The spread of COVID-19 has collapsed economies of the world and caused numerous deaths, and people are still suffering due to this pandemic situation. Although RT-PCR is used for the screening of COVID-19 patients, it is a tedious process with low sensitivity. ET-NET uses a more sensitive CT-scan based detection using Computer-Aided Diagnosis. Deep transfer learning and an average probability-based ensemble approach have been utilized for the binary classification task which obtained results superior to existing CT-scan based screening models achieving an accuracy of 97.73% which is impressive for the small dataset used. Also, the sensitivity and specificity of the proposed ET-NET is better than RT-PCR and hence can be used as a reliable and robust COVID-19 detection mechanism. The proposed ET-NET model is also domain-independent, and can be extended to problems in gait detection [2], action recognition [7], etc.

The primary limitation of this method is that the non-availability of the data may deter to prove the robustness and generalization ability of the method. Deep learning models essentially perform best with a very large database, but, the dataset used in this study, has only 2481 images, whereas the more efficient deep learning models need to be trained on larger datasets depending on the complexity of the problem for optimal performance. As a result, we had to use transfer learning models that were pretrained on ImageNet consisting of 14 million images and then fine-tuned using the chest CT-scan images from this study. Also, other pulmonary diseases like the Middle East respiratory syndrome (MERS) and Chronic obstructive pulmonary disease (COPD) are possible biases to the present work as compared to RT-PCR and IgG-IgM antibody tests.
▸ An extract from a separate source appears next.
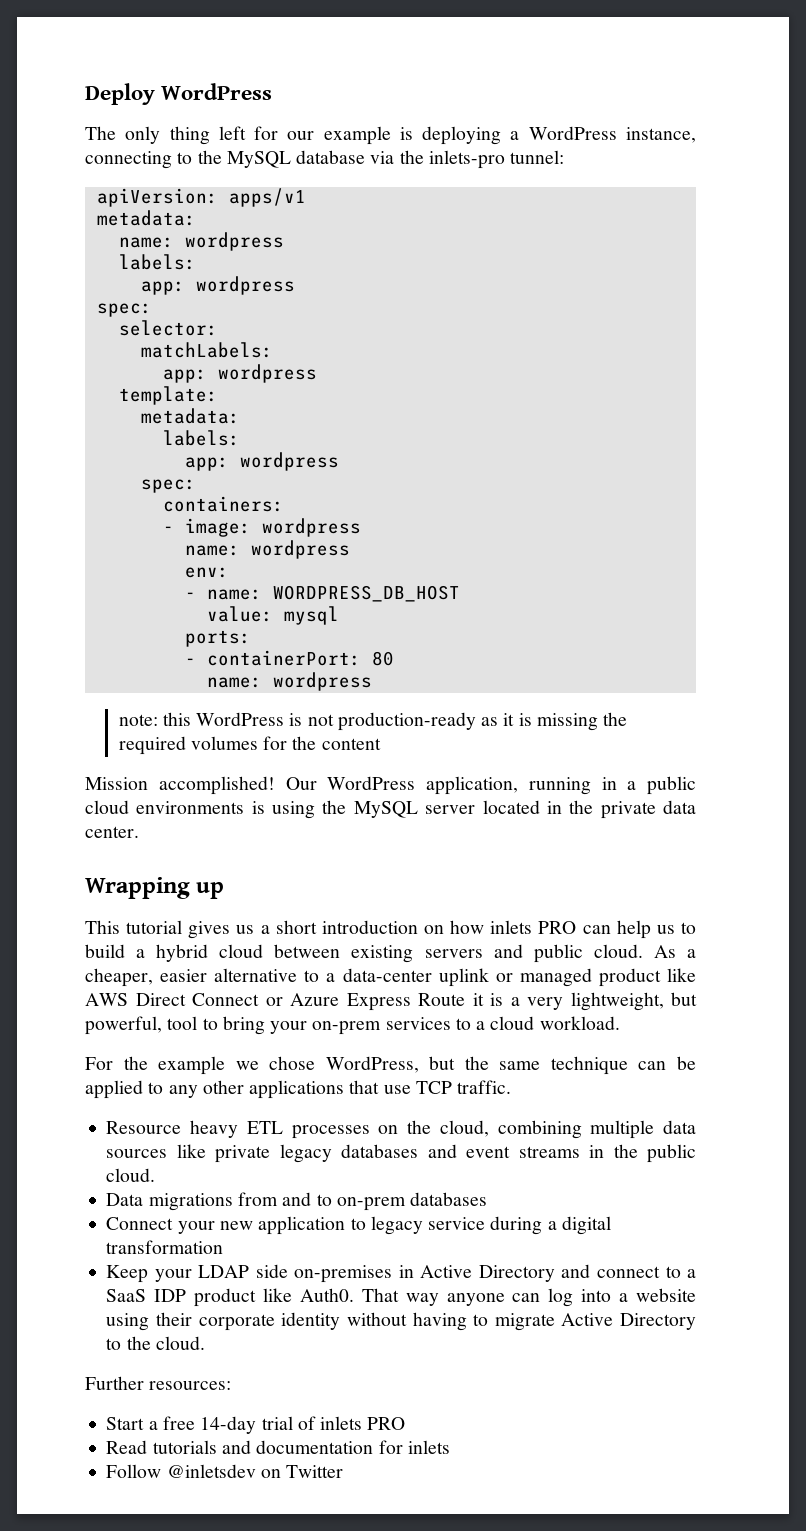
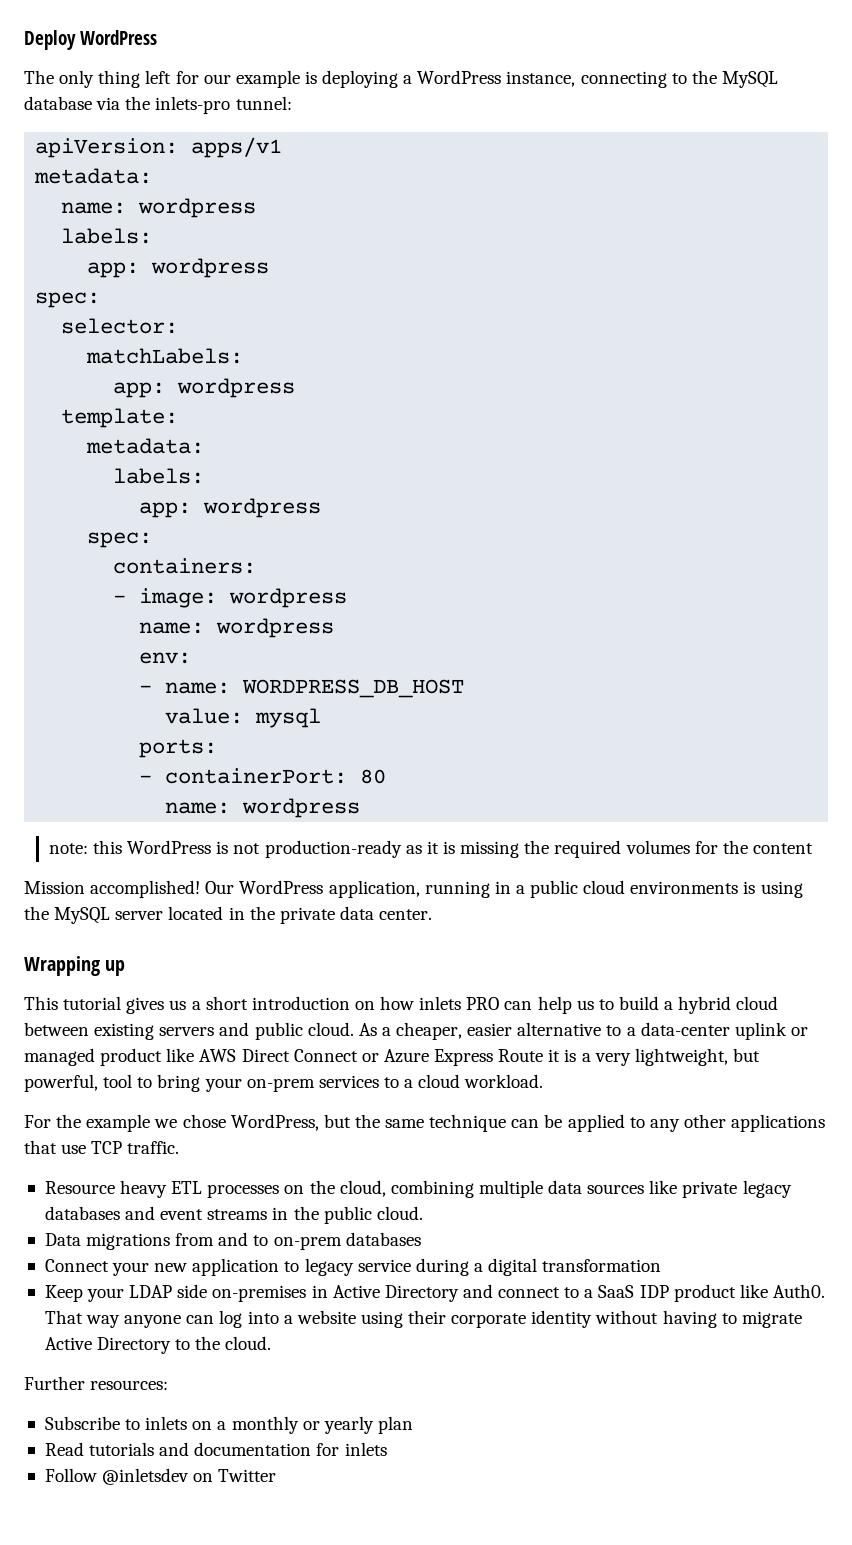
[106,1416,406,1434] Start a free 14-day trial of inlets PRO -> [44,1416,413,1434] Subscribe to inlets on a monthly or yearly plan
It might also be important to perform segmentation to improve the Non-Covid control group design, which we intend to address in the future.

We aim to perform more experiments once more extensive datasets of chest CT-scan become available and develop better models for classification. We shall try to use image enhancement techniques to address the limitations mentioned in Sect. 4.4. We may try more pretrained models to form the ensemble and try more sophisticated ensemble approaches like Dempster-Shafer theory, Choquet fuzzy integral or rank based fusions.